CourtU.S. District Court — District of New Jersey

Jan Alan Brody, Carella, Byrne, Bain, Gilfillan, Cecchi & Stewart, Roseland, N.J., for plaintiff.

Justin P. Walder, John A. Brogan, Jeffrey A. Walder, Walder, Sondak, Berkeley & Brogan, Roseland, N.J., for defendants.

OPINION

LECHNER, District Judge.

This is an action brought by National-Standard Company ("National-Standard") against Clifton Avenue Corp. ("Clifton") and Hartz Mountain Industries, Inc. ("Hartz") (collectively, "Defendants") to enforce a real estate purchase contract. Jurisdiction is alleged pursuant to 28 U.S.C. § 1332 and appears to be appropriate.

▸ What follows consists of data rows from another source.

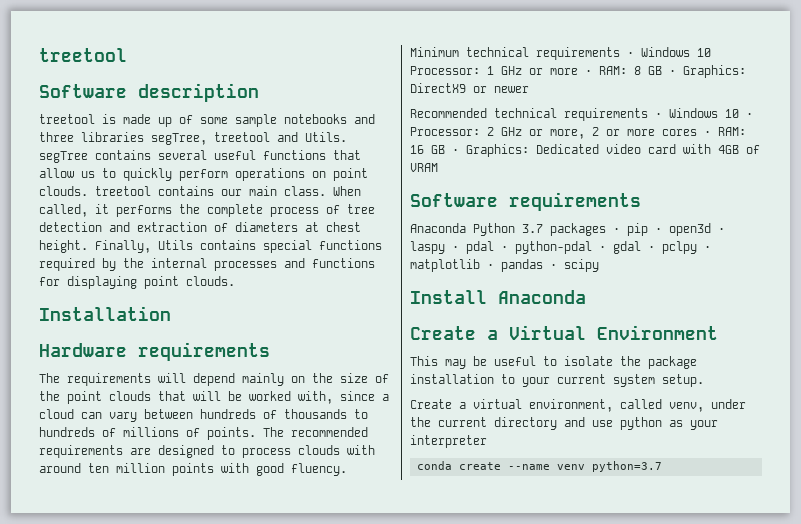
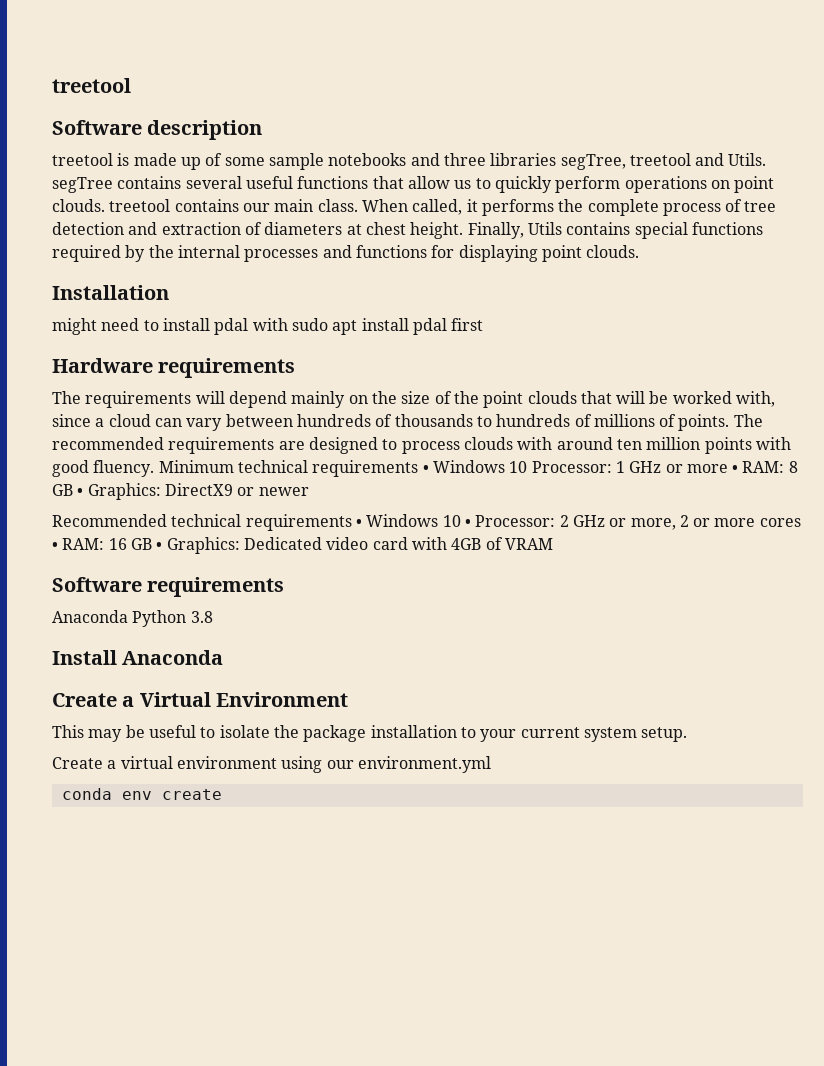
+ might need to install pdal with sudo apt install pdal first
- Anaconda Python 3.7 packages • pip • open3d • laspy • pdal • python-pdal • gdal • pclpy • matplotlib • pandas • scipy
+ Anaconda Python 3.8
- Create a virtual environment, called venv, under the current directory and use python as your interpreter
- conda create --name venv python=3.7
+ Create a virtual environment using our environment.yml
+ conda env create

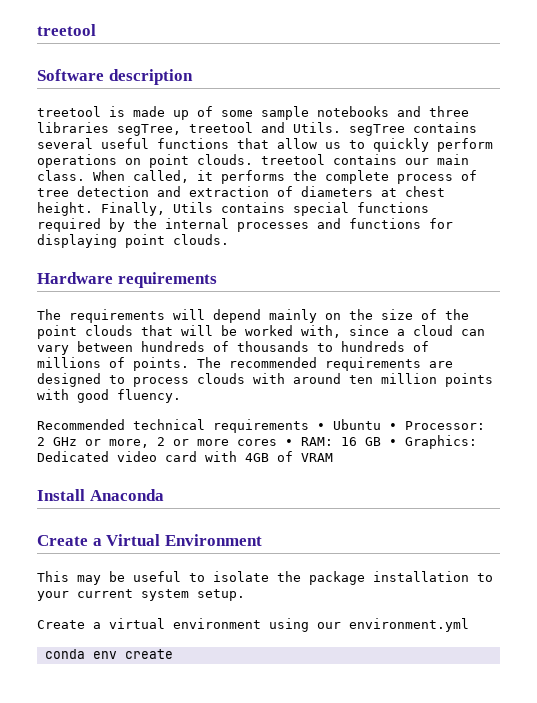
- Installation
- might need to install pdal with sudo apt install pdal first
- Minimum technical requirements • Windows 10 Processor: 1 GHz or more • RAM: 8 GB • Graphics: DirectX9 or newer
- Recommended technical requirements • Windows 10 • Processor: 2 GHz or more, 2 or more cores • RAM: 16 GB • Graphics: Dedicated video card with 4GB of VRAM
+ Recommended technical requirements • Ubuntu • Processor: 2 GHz or more, 2 or more cores • RAM: 16 GB • Graphics: Dedicated video card with 4GB of VRAM
- Software requirements
- Anaconda Python 3.8

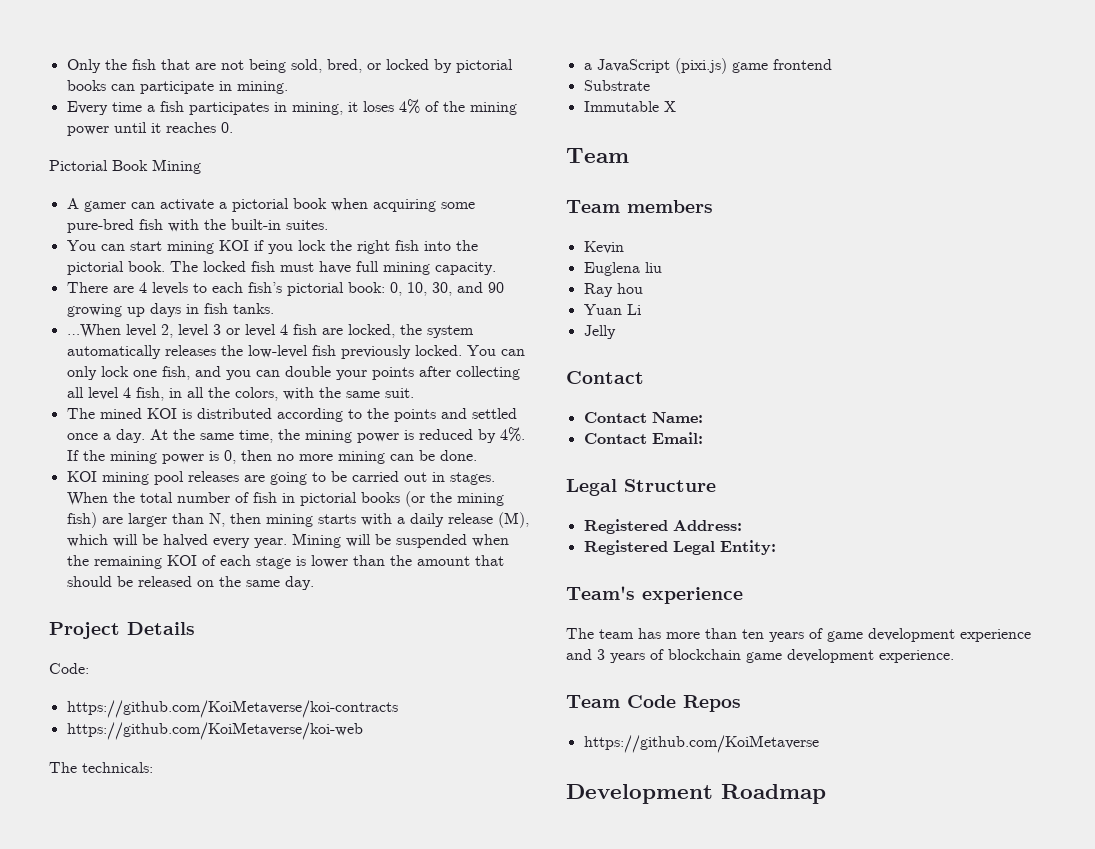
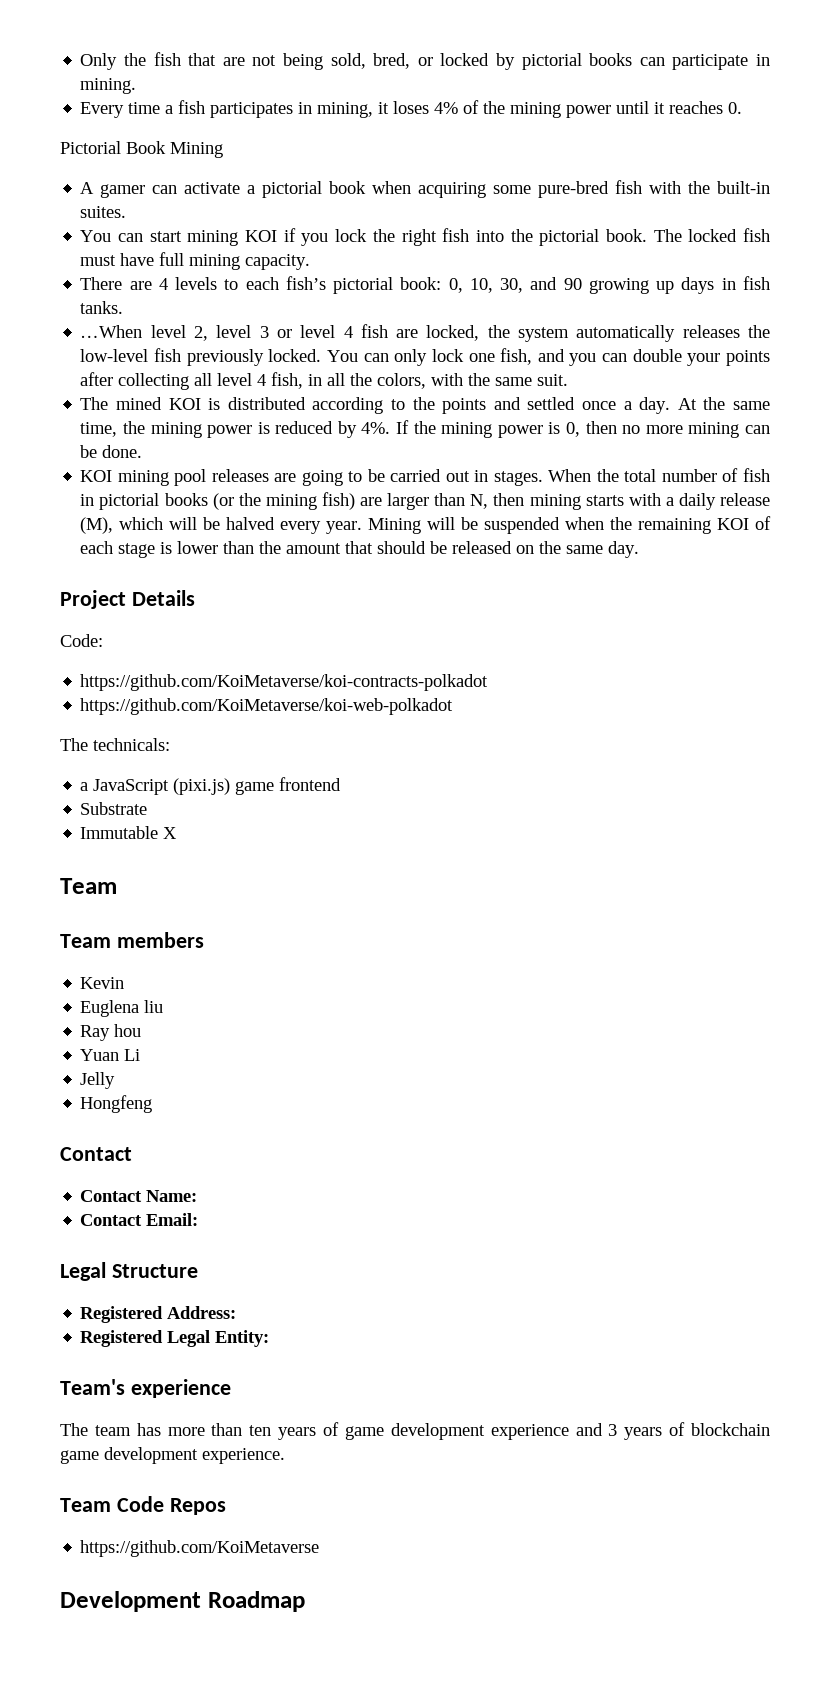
- https://github.com/KoiMetaverse/koi-contracts
- https://github.com/KoiMetaverse/koi-web
+ https://github.com/KoiMetaverse/koi-contracts-polkadot
+ https://github.com/KoiMetaverse/koi-web-polkadot
+ Hongfeng

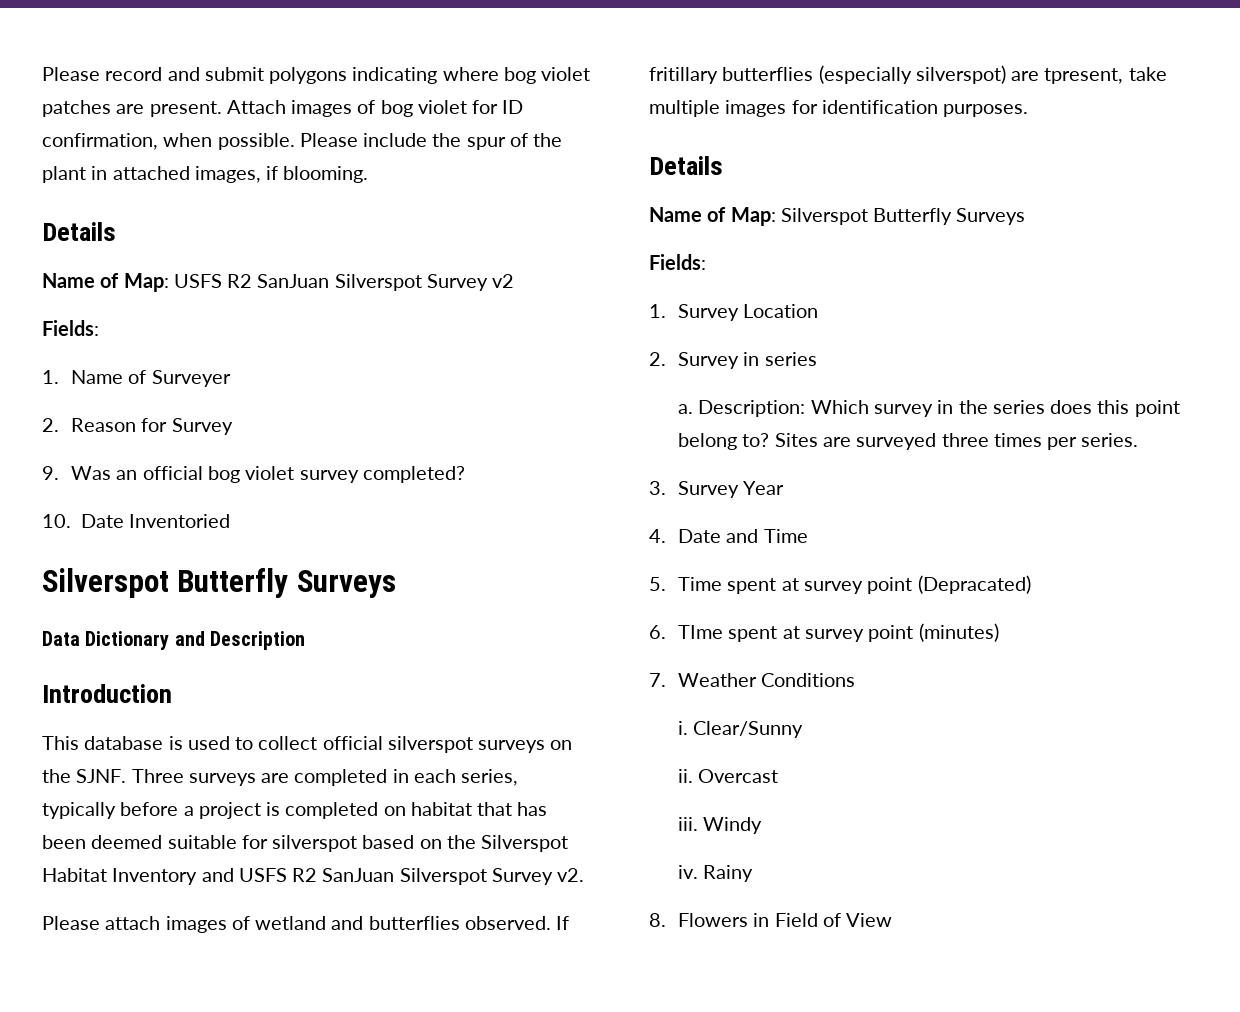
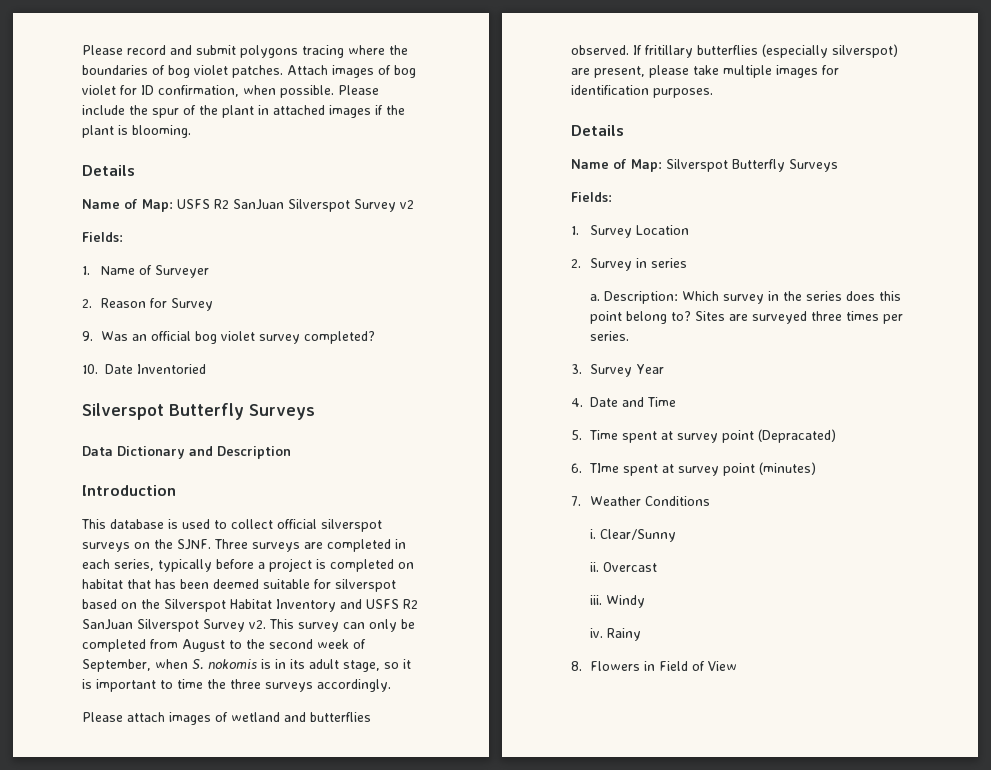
- Please record and submit polygons indicating where bog violet patches are present.
+ Please record and submit polygons tracing where the boundaries of bog violet patches.
- Please include the spur of the plant in attached images, if blooming.
+ Please include the spur of the plant in attached images if the plant is blooming.
+ This survey can only be completed from August to the second week of September, when S. nokomis is in its adult stage, so it is important to time the three surveys accordingly.
- If fritillary butterflies (especially silverspot) are tpresent, take multiple images for identification purposes.
+ If fritillary butterflies (especially silverspot) are present, please take multiple images for identification purposes.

Currently before the court is the motion of Defendants for summary judgment pursuant to Fed.R.Civ.P. 56.1 For the reasons which follow, summary judgment is granted in favor of Defendants.

FACTS

National-Standard is a corporation organized under the laws of the State of Delaware and maintains its principal place of business in Michigan. Clifton is a corporation organized under the laws of and maintains its principal place of business in the State of New Jersey. Hartz is a corporation organized under the laws of the State of New York and maintains its principal place of business in New Jersey.

On 2 August 1987, National-Standard and Clifton entered into a real estate purchase contract (the "Contract"). The Contract provided National-Standard agreed to sell to Clifton approximately thirty-five acres of real property (the "Property") located in Clifton, New Jersey. The purchase price of the Property was $10 million. A portion of the Property was used as landfill for wastes generated by National-Standard's commercial activities on the Property.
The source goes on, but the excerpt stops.